Restabelecer a justiça porque a pobreza exprime uma quebra da justiça porque ela não é gerada espontaneamente, mas por um modo de produção expropriador. São os pobres os naturais portadores da utopia do Reino de Deus; são eles que carregam a esperança e a eles deve pertencer o futuro (BOFF, 1994, p. 198).

A Teologia da Libertação ofereceu uma proposta alternativa ao modelo vigente. Partiu-se de uma análise crítica que via que o problema do povo pobre latino-americano era causado não por um simples momento econômico negativo, mas sim que era a estrutura econômica dos países da América Latina que causava o estado de pobreza na região. Em outras palavras, o sistema capitalista vigente seria o responsável por esse estado de coisas e apenas com sua superação é que a realidade da pobreza que vitima grande parte da população será modificada.

Dessa forma, a Teologia da Libertação não é apenas um “movimento político-social”, muito menos uma “invasão marxista” dentro da Igreja Católica. Sua proposta é fruto de uma interpretação bíblica que prioriza passagens sobre o poder libertador da Palavra Divina e, ainda, o exemplo do Jesus histórico que abriu o Reino de Deus aos pobres. Jesus Cristo em seu tempo lutou contra os poderosos e direcionou seu amor aos pobres, por quem ele se dedicou para oferecer a libertação.

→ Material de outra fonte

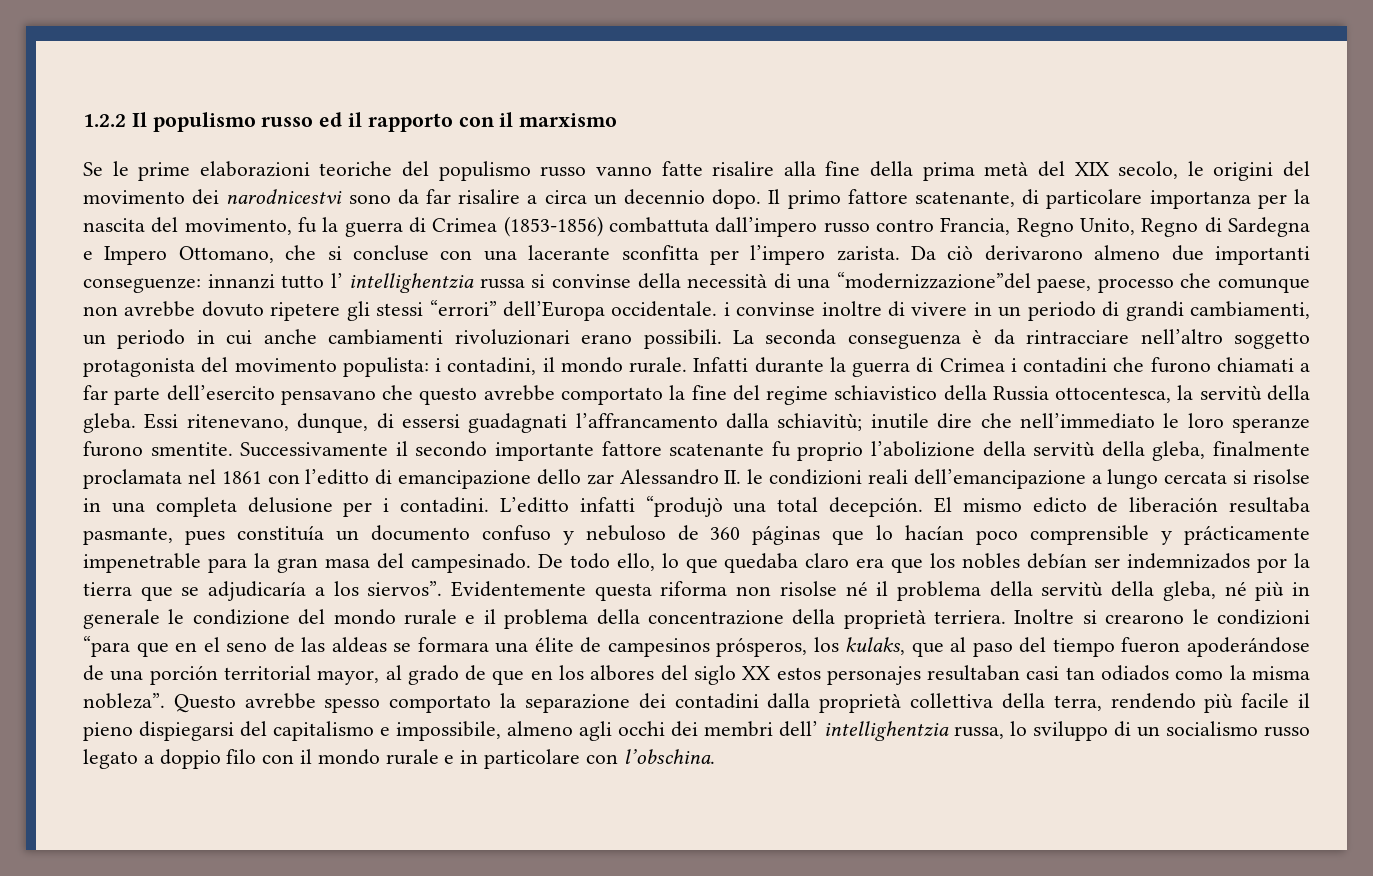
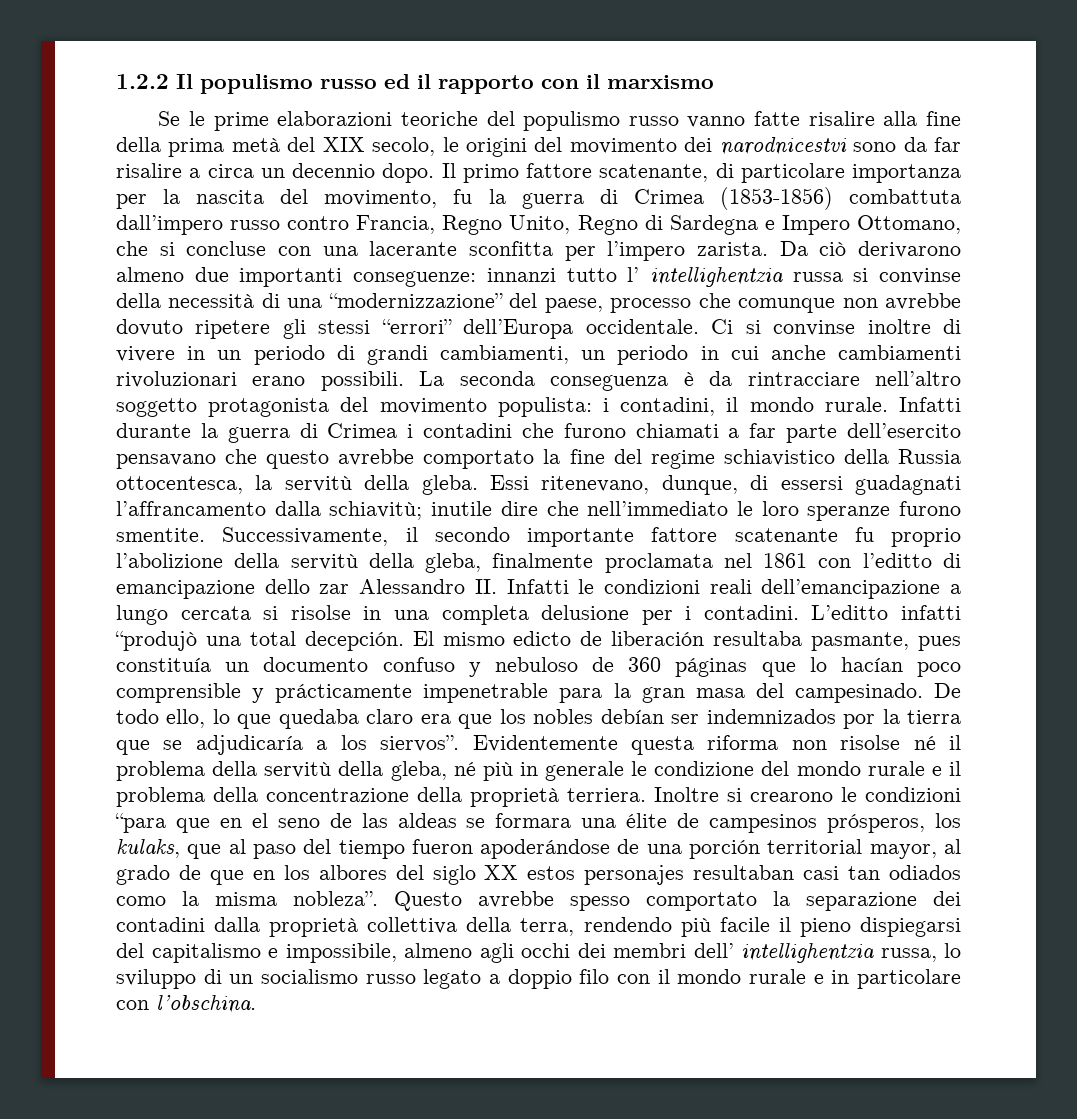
- Da ciò derivarono almeno due importanti conseguenze: innanzi tutto l’ intellighentzia russa si convinse della necessità di una “modernizzazione”del paese, processo che comunque non avrebbe dovuto ripetere gli stessi “errori” dell’Europa occidentale. i convinse inoltre di vivere in un periodo di grandi cambiamenti, un periodo in cui anche cambiamenti rivoluzionari erano possibili.
+ Da ciò derivarono almeno due importanti conseguenze: innanzi tutto l’ intellighentzia russa si convinse della necessità di una “modernizzazione” del paese, processo che comunque non avrebbe dovuto ripetere gli stessi “errori” dell’Europa occidentale. Ci si convinse inoltre di vivere in un periodo di grandi cambiamenti, un periodo in cui anche cambiamenti rivoluzionari erano possibili.
- Successivamente il secondo importante fattore scatenante fu proprio l’abolizione della servitù della gleba, finalmente proclamata nel 1861 con l’editto di emancipazione dello zar Alessandro II. le condizioni reali dell’emancipazione a lungo cercata si risolse in una completa delusione per i contadini.
+ Successivamente, il secondo importante fattore scatenante fu proprio l’abolizione della servitù della gleba, finalmente proclamata nel 1861 con l’editto di emancipazione dello zar Alessandro II. Infatti le condizioni reali dell’emancipazione a lungo cercata si risolse in una completa delusione per i contadini.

Nesse sentido, autores como Gustavo Gutiérrez e Leonardo Boff, entre outros, sentiram-se compelidos a questionarem o papel da Igreja no mundo contemporâneo. Uma visão otimista e espiritual da realidade, não condiz com a situação da América Latina, que no momento da afirmação da Teologia da Libertação na década de 1970, onde predominava um estado de opressão de regimes militares, violência, fome e desemprego. Um novo modelo de Igreja deveria surgir. Ele deveria fazer com que a Igreja-instituição caminhasse ao lado dos pobres e utilizasse sua condição para cumprir sua missão profética da palavra de Cristo.

Foi em todo esse contexto político e religioso que a Teologia da Libertação desfrutou de uma imensa popularidade. Entretanto, iniciava-se um segundo momento, no qual as condições políticas e religiosas lançava um desafio para a Teologia da Libertação: o fim do estado militar no continente latino-americano e a atuação neoconservadora da cúpula da Igreja Católica colocou em xeque seus princípios.